◆ What you are asked to do ◆
Print exactly the lines below between the line containing "-125,7 +125,7 @@" and the line containing "<td>the using difficult</td>", counting both of those lines. Leave pictures out.

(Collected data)
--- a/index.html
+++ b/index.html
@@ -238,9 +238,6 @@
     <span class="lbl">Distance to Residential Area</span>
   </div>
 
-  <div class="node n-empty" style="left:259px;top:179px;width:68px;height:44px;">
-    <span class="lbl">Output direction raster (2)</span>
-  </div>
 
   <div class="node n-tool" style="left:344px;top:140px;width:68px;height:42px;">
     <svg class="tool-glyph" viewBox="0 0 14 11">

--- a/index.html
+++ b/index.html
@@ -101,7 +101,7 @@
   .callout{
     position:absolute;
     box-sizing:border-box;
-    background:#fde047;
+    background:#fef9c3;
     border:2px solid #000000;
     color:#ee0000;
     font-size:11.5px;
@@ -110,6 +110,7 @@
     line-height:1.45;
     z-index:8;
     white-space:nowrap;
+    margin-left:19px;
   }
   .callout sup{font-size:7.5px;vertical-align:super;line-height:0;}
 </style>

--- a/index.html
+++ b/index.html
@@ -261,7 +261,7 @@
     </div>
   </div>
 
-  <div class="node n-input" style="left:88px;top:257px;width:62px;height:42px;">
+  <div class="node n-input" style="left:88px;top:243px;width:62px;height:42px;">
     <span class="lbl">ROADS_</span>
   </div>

--

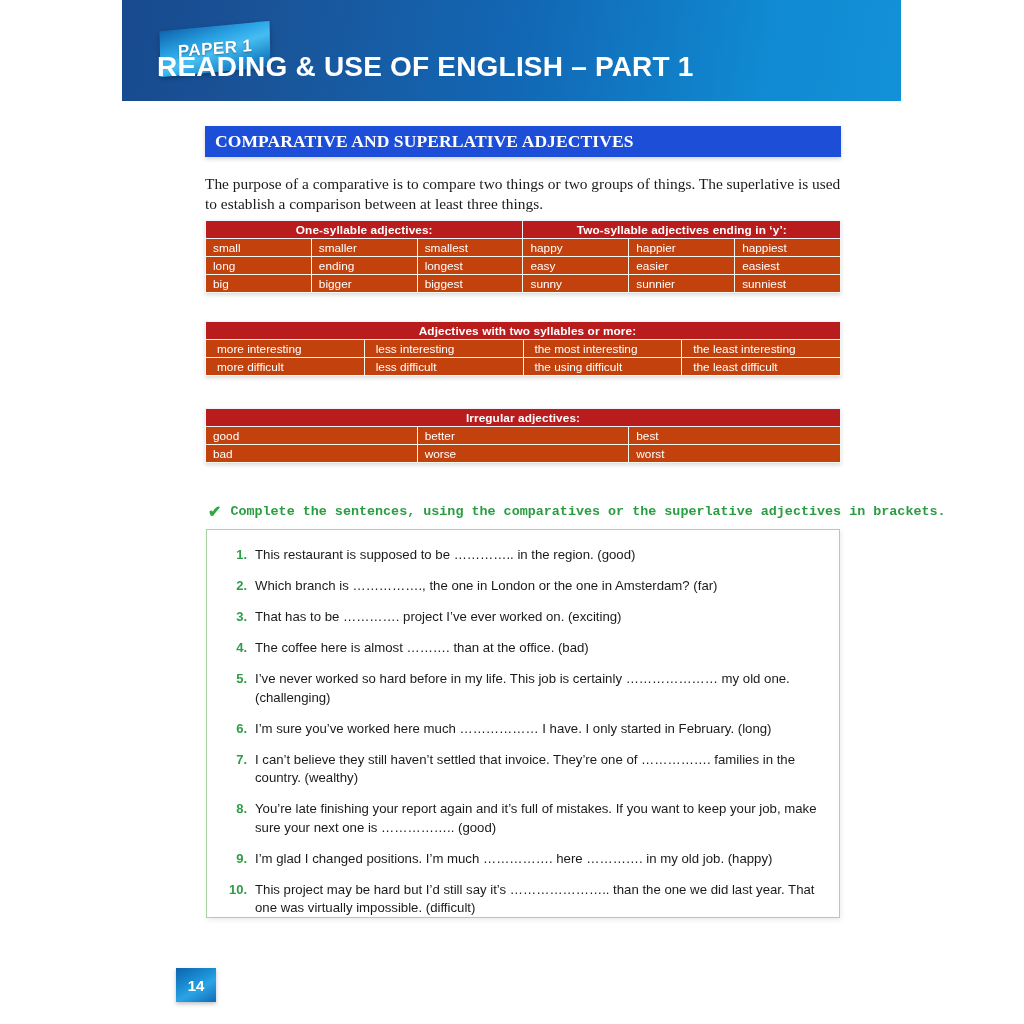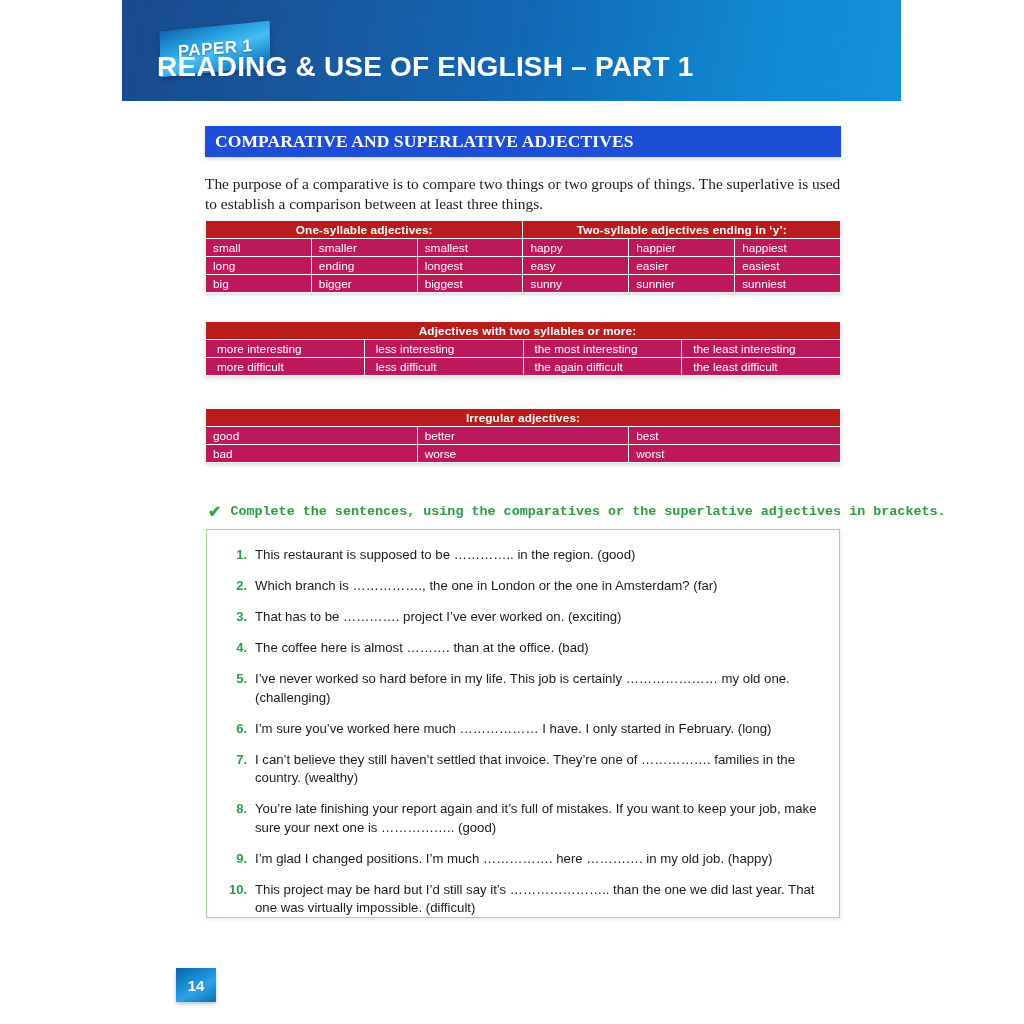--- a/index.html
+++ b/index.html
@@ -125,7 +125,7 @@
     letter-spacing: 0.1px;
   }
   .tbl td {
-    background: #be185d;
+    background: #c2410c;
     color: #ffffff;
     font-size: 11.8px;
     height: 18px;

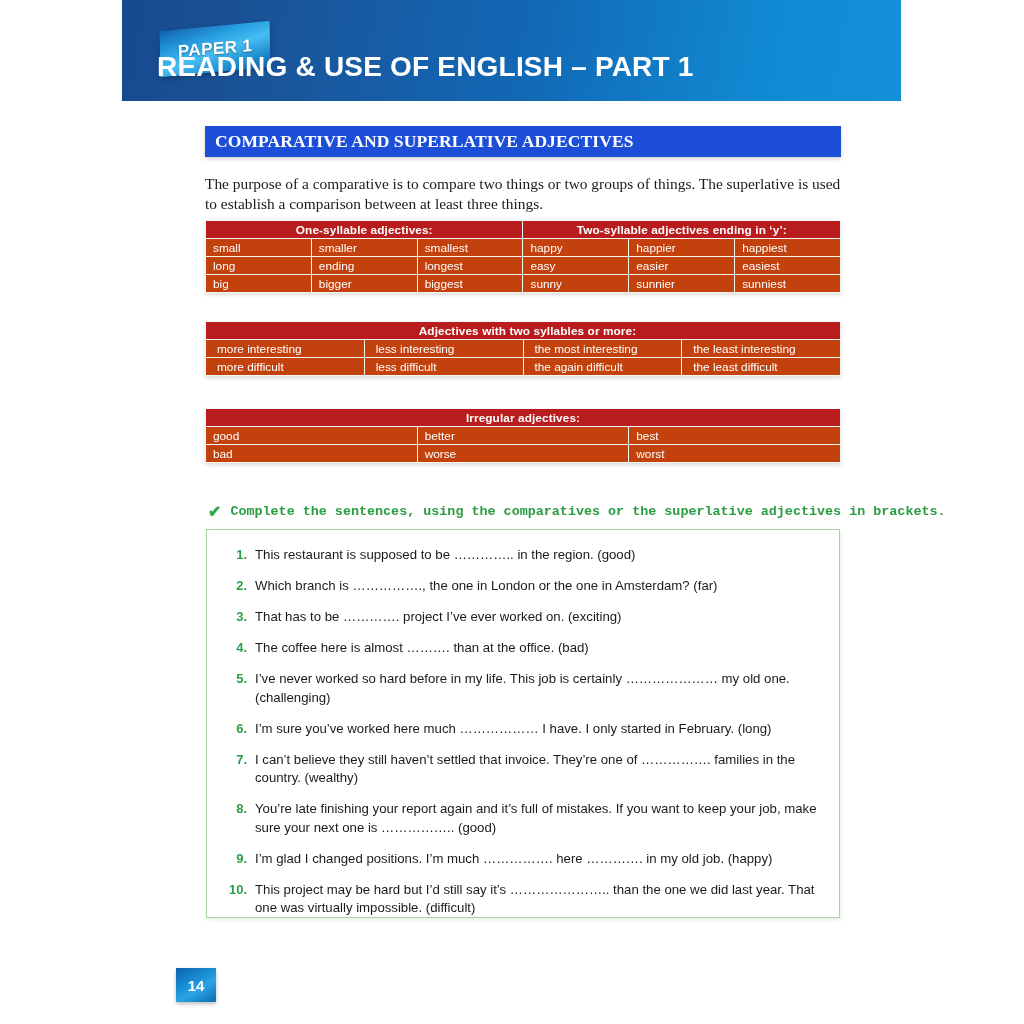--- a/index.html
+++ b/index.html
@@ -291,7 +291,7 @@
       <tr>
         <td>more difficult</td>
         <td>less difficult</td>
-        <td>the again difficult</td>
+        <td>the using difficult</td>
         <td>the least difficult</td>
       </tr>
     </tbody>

◆ Reply to the exercise ◆
@@ -125,7 +125,7 @@
     letter-spacing: 0.1px;
   }
   .tbl td {
-    background: #be185d;
+    background: #c2410c;
     color: #ffffff;
     font-size: 11.8px;
     height: 18px;

--- a/index.html
+++ b/index.html
@@ -291,7 +291,7 @@
       <tr>
         <td>more difficult</td>
         <td>less difficult</td>
-        <td>the again difficult</td>
+        <td>the using difficult</td>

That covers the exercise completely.